Du 05/09/2026 au 27/09/2026
Gratuit
Sylvie Cliche, sculptrice, aborde des thèmes qui convergent vers une seule destination : la condition humaine. Créer est pour elle un acte engagé, altruiste et empathique. L’utilisation de matériaux minéraux ou végétaux contribue pleinement à son propos. Ses sculptures se déclinent en familles, autant de sujets qui la touchent. Ses recherches prennent vie dans des formats grands ou moyens, parfois prolongés par des pièces plus petites.
© Sylviane Blondeau
5 artistes exposent à L'usine !
Le travail de Monch, bien que relevant intrinsèquement de la photomanipulation, cherche à faire oublier la technique. Il n’utilise ni filtres prêts à l’emploi ni effets numériques visibles, travaillant ses images comme un peintre sa palette, jusqu’au choix de tirages mats qui atténuent l’aspect strictement photographique. Il crée avec spontanéité et sincérité, laissant au spectateur la liberté d’y projeter sa propre histoire.
Marie-Claire Thomas est artiste plasticienne depuis 1993. Elle vit et travaille dans la région lyonnaise, territoire fortement marqué par l’histoire des migrations italiennes, qui constitue un
socle important de ses recherches plastiques.Son travail explore les notions de mémoire, d’identité, d’attachement et de transmission, en lien étroit avec les récits migratoires et l’histoire des déplacements humains.
Les préoccupations plastiques de Sylviane Blondeau s’articulent autour de la question de l’impermanence, de l’éphémère… fragilité des choses terrestres, brièveté de l’existence, passage inexorable du temps. Le travail sur la figure humaine et celui sur la nature morte s’inscrivent pleinement dans sa recherche globale et se mêlent parfois sur la toile.
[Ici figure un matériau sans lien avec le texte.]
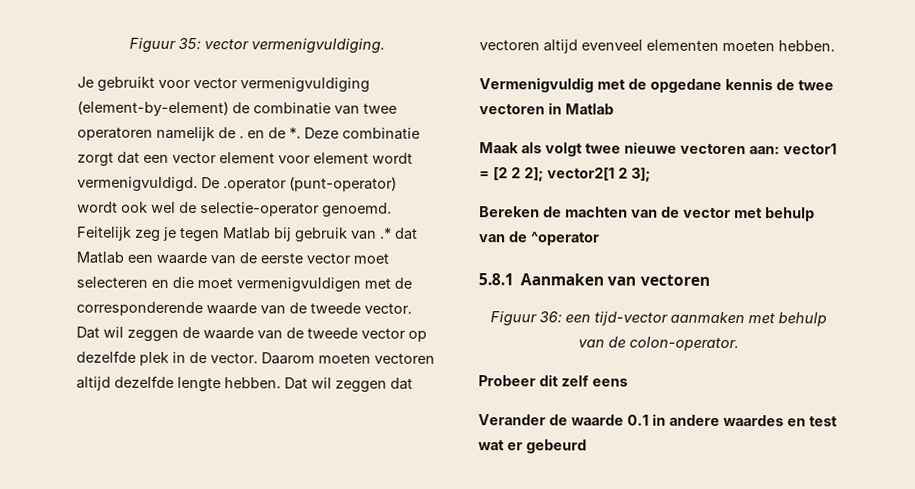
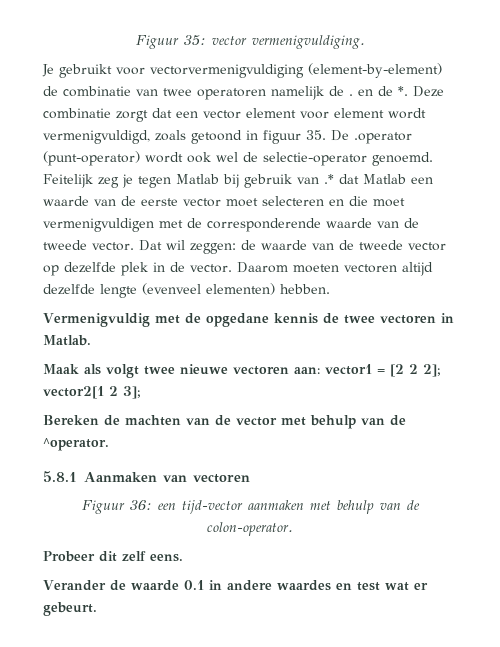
- Je gebruikt voor vector vermenigvuldiging (element-by-element) de combinatie van twee operatoren namelijk de . en de *.
+ Je gebruikt voor vectorvermenigvuldiging (element-by-element) de combinatie van twee operatoren namelijk de . en de *.
- Deze combinatie zorgt dat een vector element voor element wordt vermenigvuldigd. De .operator (punt-operator) wordt ook wel de selectie-operator genoemd.
+ Deze combinatie zorgt dat een vector element voor element wordt vermenigvuldigd, zoals getoond in figuur 35. De .operator (punt-operator) wordt ook wel de selectie-operator genoemd.
- Dat wil zeggen de waarde van de tweede vector op dezelfde plek in de vector.
+ Dat wil zeggen: de waarde van de tweede vector op dezelfde plek in de vector.
- Daarom moeten vectoren altijd dezelfde lengte hebben. Dat wil zeggen dat vectoren altijd evenveel elementen moeten hebben.
+ Daarom moeten vectoren altijd dezelfde lengte (evenveel elementen) hebben.
- Vermenigvuldig met de opgedane kennis de twee vectoren in Matlab
+ Vermenigvuldig met de opgedane kennis de twee vectoren in Matlab.
- Bereken de machten van de vector met behulp van de ^operator
+ Bereken de machten van de vector met behulp van de ^operator.
- Probeer dit zelf eens
+ Probeer dit zelf eens.
- Verander de waarde 0.1 in andere waardes en test wat er gebeurd
+ Verander de waarde 0.1 in andere waardes en test wat er gebeurt.

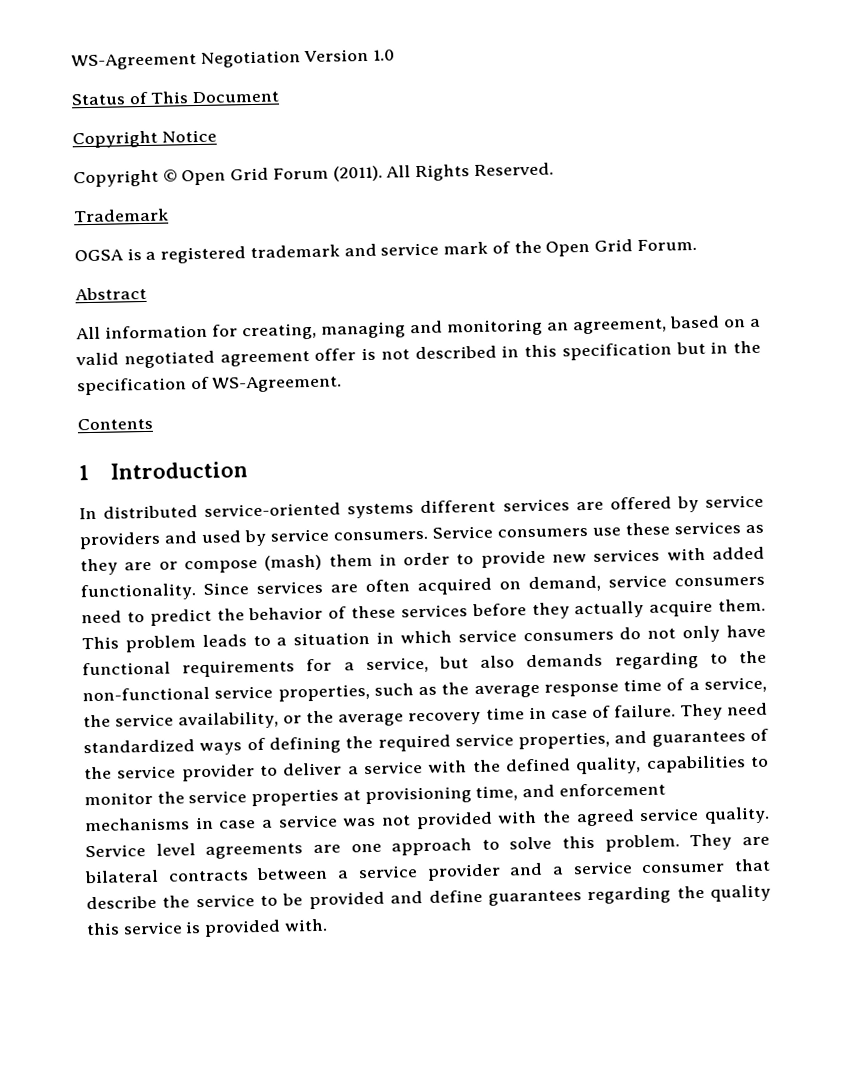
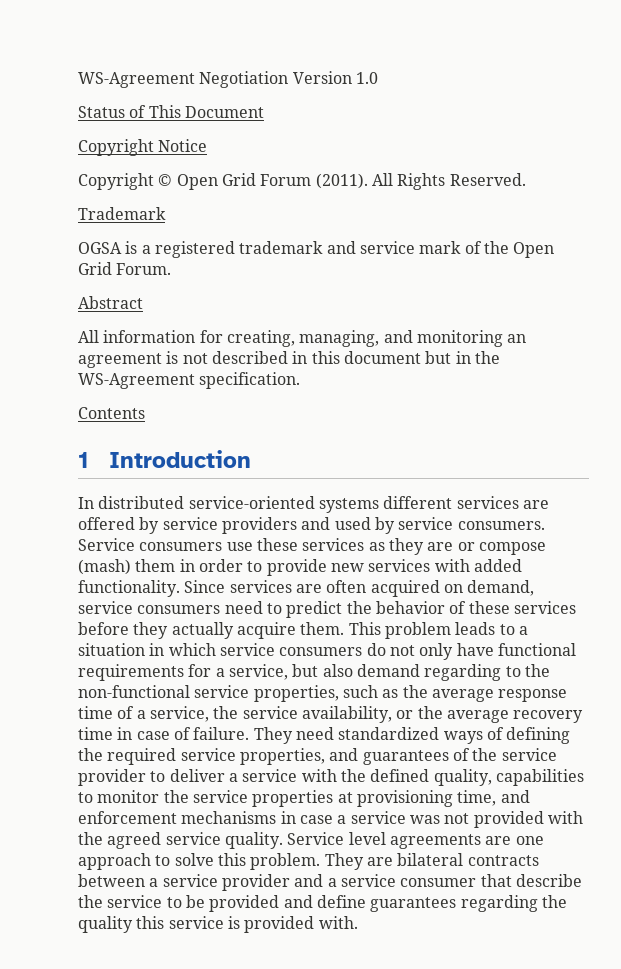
- All information for creating, managing and monitoring an agreement, based on a valid negotiated agreement offer is not described in this specification but in the specification of WS-Agreement.
+ All information for creating, managing, and monitoring an agreement is not described in this document but in the WS-Agreement specification.
- This problem leads to a situation in which service consumers do not only have functional requirements for a service, but also demands regarding to the non-functional service properties, such as the average response time of a service, the service availability, or the average recovery time in case of failure.
+ This problem leads to a situation in which service consumers do not only have functional requirements for a service, but also demand regarding to the non-functional service properties, such as the average response time of a service, the service availability, or the average recovery time in case of failure.

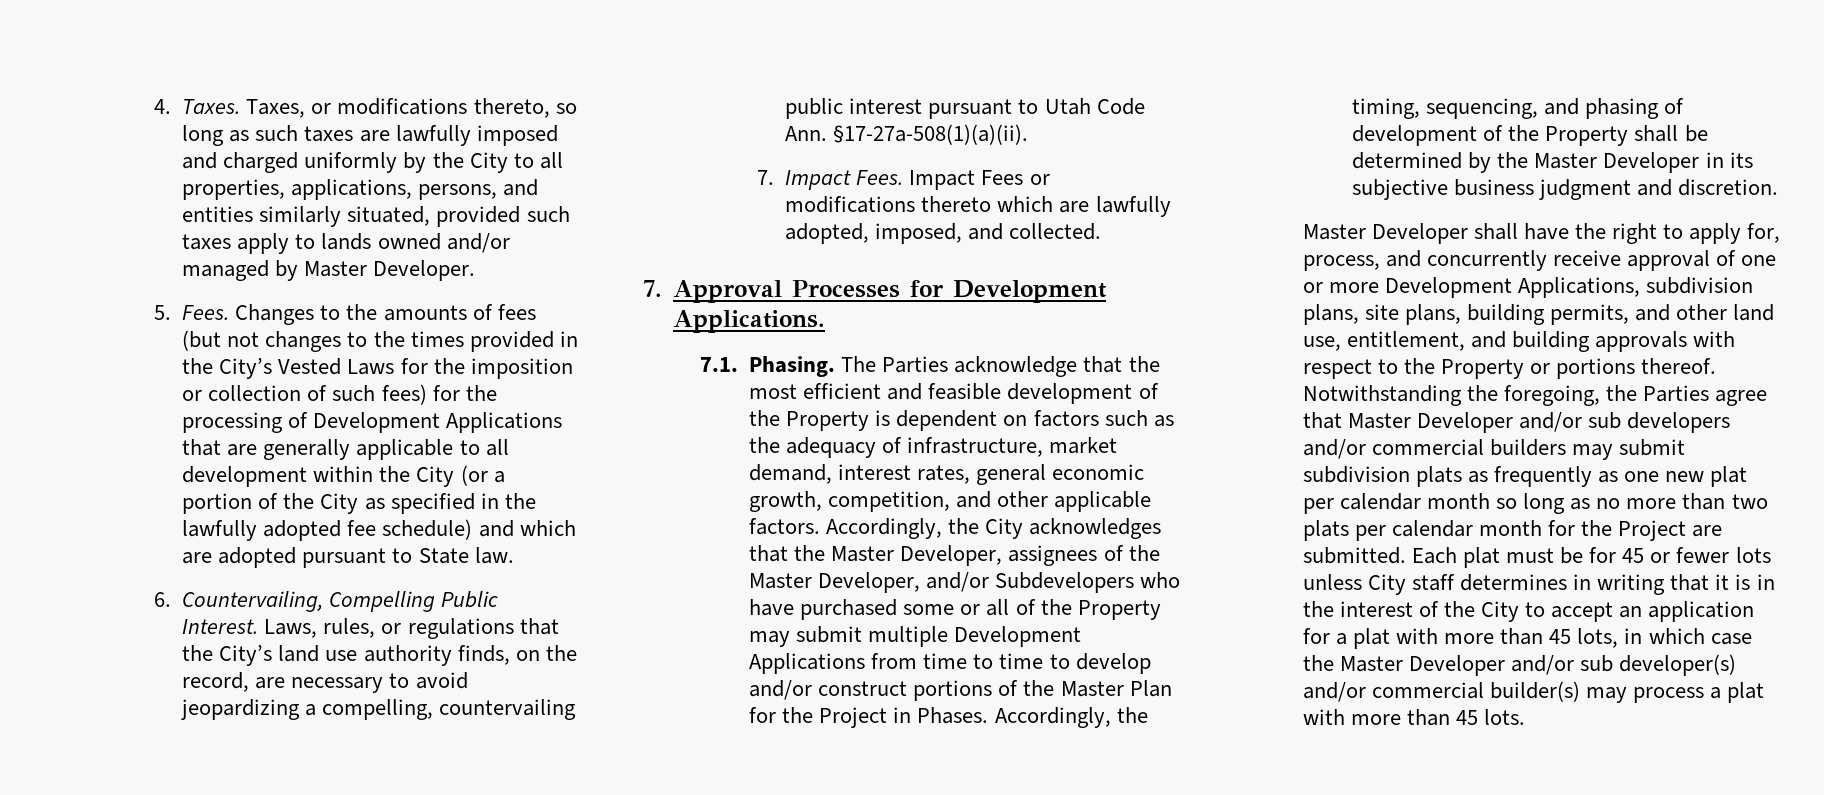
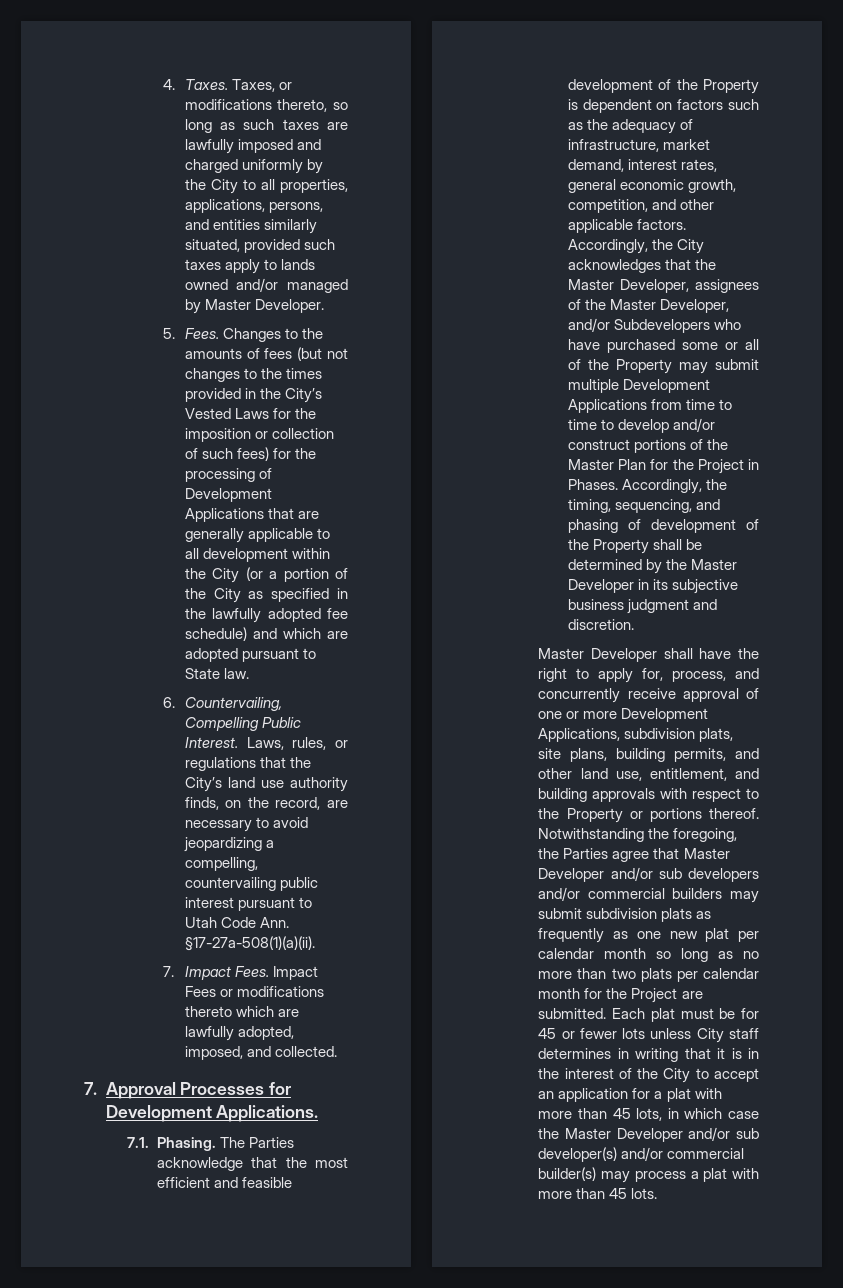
- Master Developer shall have the right to apply for, process, and concurrently receive approval of one or more Development Applications, subdivision plans, site plans, building permits, and other land use, entitlement, and building approvals with respect to the Property or portions thereof.
+ Master Developer shall have the right to apply for, process, and concurrently receive approval of one or more Development Applications, subdivision plats, site plans, building permits, and other land use, entitlement, and building approvals with respect to the Property or portions thereof.

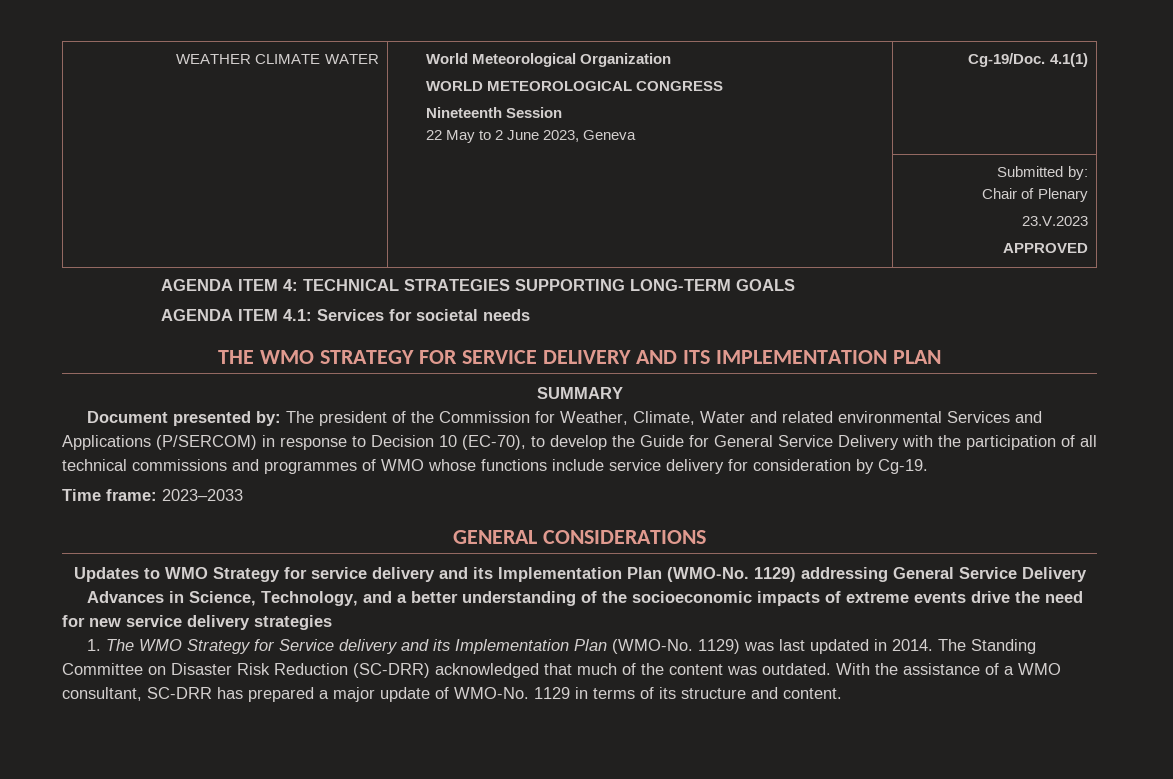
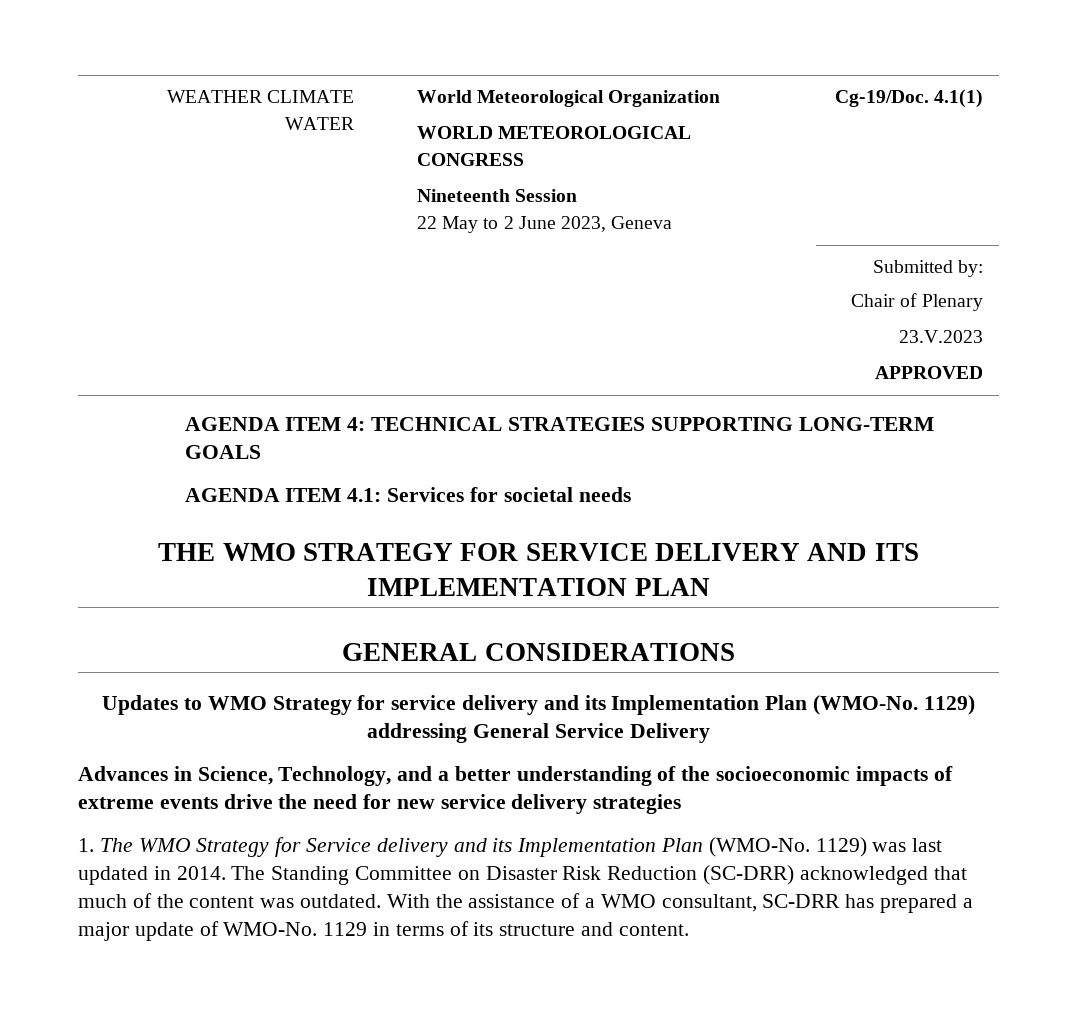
- SUMMARY
- Document presented by: The president of the Commission for Weather, Climate, Water and related environmental Services and Applications (P/SERCOM) in response to Decision 10 (EC-70), to develop the Guide for General Service Delivery with the participation of all technical commissions and programmes of WMO whose functions include service delivery for consideration by Cg-19.
- Time frame: 2023–2033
Les corps célèbrent leur force de vivre, s’exaltent au contact de la nature ou se trouvent soumis à des conflits internes.
Philippe Kesseler tente de dire ses univers à travers la peinture et la sculpture. Ses créations expriment davantage les tourments que bonheurs, ses doutes, craintes, son être et son mal être. Parfois une bulle de petit bonheur y laisse une trace. Dans l’enduit gratté, les scarifications gravées, comme des cicatrices, traces d’un passé, usures du temps, mémoires qui estompent, accompagnent des paysages suggérés et lignes d’horizons. Viennent ensuite les pigments.